- Work request: Leave the images aside and copy out the whole listing, exact to the word.
(Beginning of Data section)
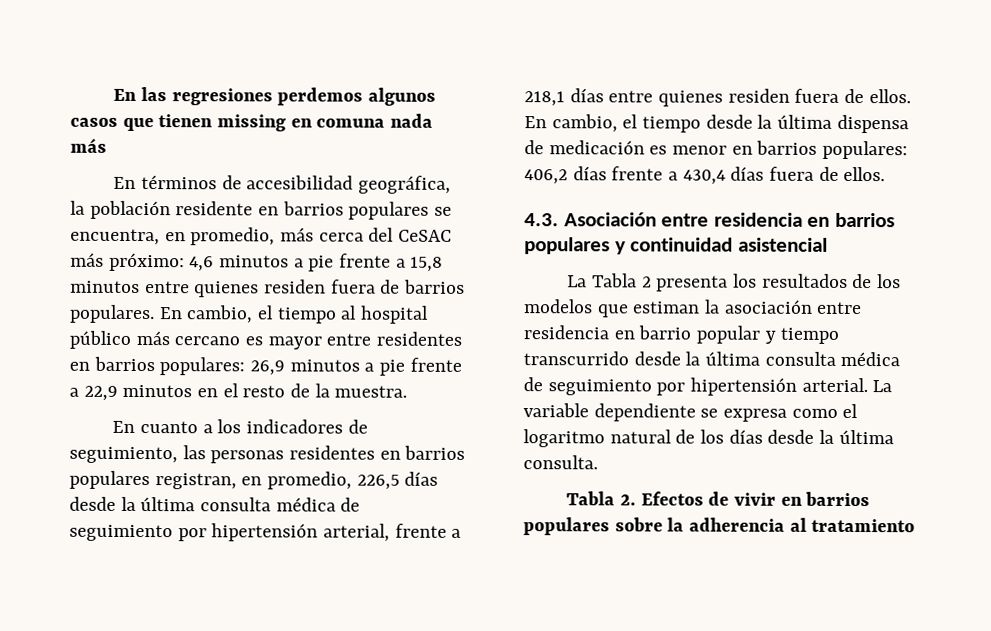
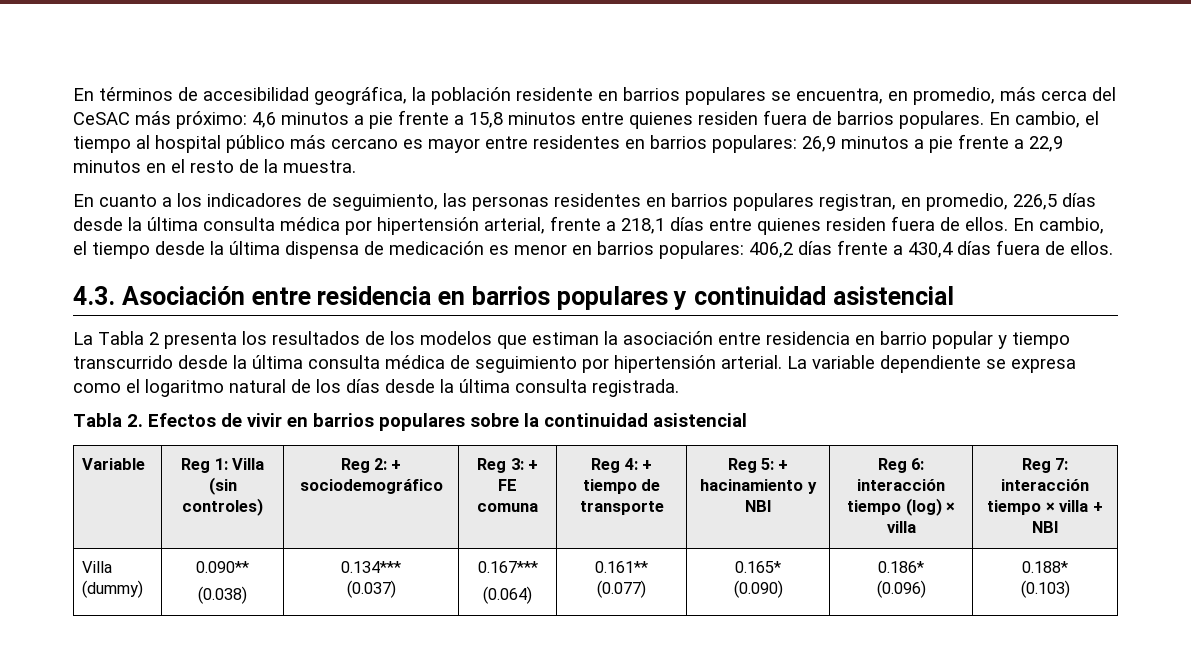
- En las regresiones perdemos algunos casos que tienen missing en comuna nada más
- En cuanto a los indicadores de seguimiento, las personas residentes en barrios populares registran, en promedio, 226,5 días desde la última consulta médica de seguimiento por hipertensión arterial, frente a 218,1 días entre quienes residen fuera de ellos.
+ En cuanto a los indicadores de seguimiento, las personas residentes en barrios populares registran, en promedio, 226,5 días desde la última consulta médica por hipertensión arterial, frente a 218,1 días entre quienes residen fuera de ellos.
- La variable dependiente se expresa como el logaritmo natural de los días desde la última consulta.
+ La variable dependiente se expresa como el logaritmo natural de los días desde la última consulta registrada.
- Tabla 2. Efectos de vivir en barrios populares sobre la adherencia al tratamiento
+ Tabla 2. Efectos de vivir en barrios populares sobre la continuidad asistencial
+ Variable | Reg 1: Villa (sin controles) | Reg 2: + sociodemográfico | Reg 3: + FE comuna | Reg 4: + tiempo de transporte | Reg 5: + hacinamiento y NBI | Reg 6: interacción tiempo (log) × villa | Reg 7: interacción tiempo × villa + NBI
+ Villa (dummy) | 0.090**
+ (0.038) | 0.134***
+ (0.037) | 0.167***
+ (0.064) | 0.161**
+ (0.077) | 0.165*
+ (0.090) | 0.186*
+ (0.096) | 0.188*
+ (0.103)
(End of Data section)
- Exercise solution:
- En las regresiones perdemos algunos casos que tienen missing en comuna nada más
- En cuanto a los indicadores de seguimiento, las personas residentes en barrios populares registran, en promedio, 226,5 días desde la última consulta médica de seguimiento por hipertensión arterial, frente a 218,1 días entre quienes residen fuera de ellos.
+ En cuanto a los indicadores de seguimiento, las personas residentes en barrios populares registran, en promedio, 226,5 días desde la última consulta médica por hipertensión arterial, frente a 218,1 días entre quienes residen fuera de ellos.
- La variable dependiente se expresa como el logaritmo natural de los días desde la última consulta.
+ La variable dependiente se expresa como el logaritmo natural de los días desde la última consulta registrada.
- Tabla 2. Efectos de vivir en barrios populares sobre la adherencia al tratamiento
+ Tabla 2. Efectos de vivir en barrios populares sobre la continuidad asistencial
+ Variable | Reg 1: Villa (sin controles) | Reg 2: + sociodemográfico | Reg 3: + FE comuna | Reg 4: + tiempo de transporte | Reg 5: + hacinamiento y NBI | Reg 6: interacción tiempo (log) × villa | Reg 7: interacción tiempo × villa + NBI
+ Villa (dummy) | 0.090**
+ (0.038) | 0.134***
+ (0.037) | 0.167***
+ (0.064) | 0.161**
+ (0.077) | 0.165*
+ (0.090) | 0.186*
+ (0.096) | 0.188*
+ (0.103)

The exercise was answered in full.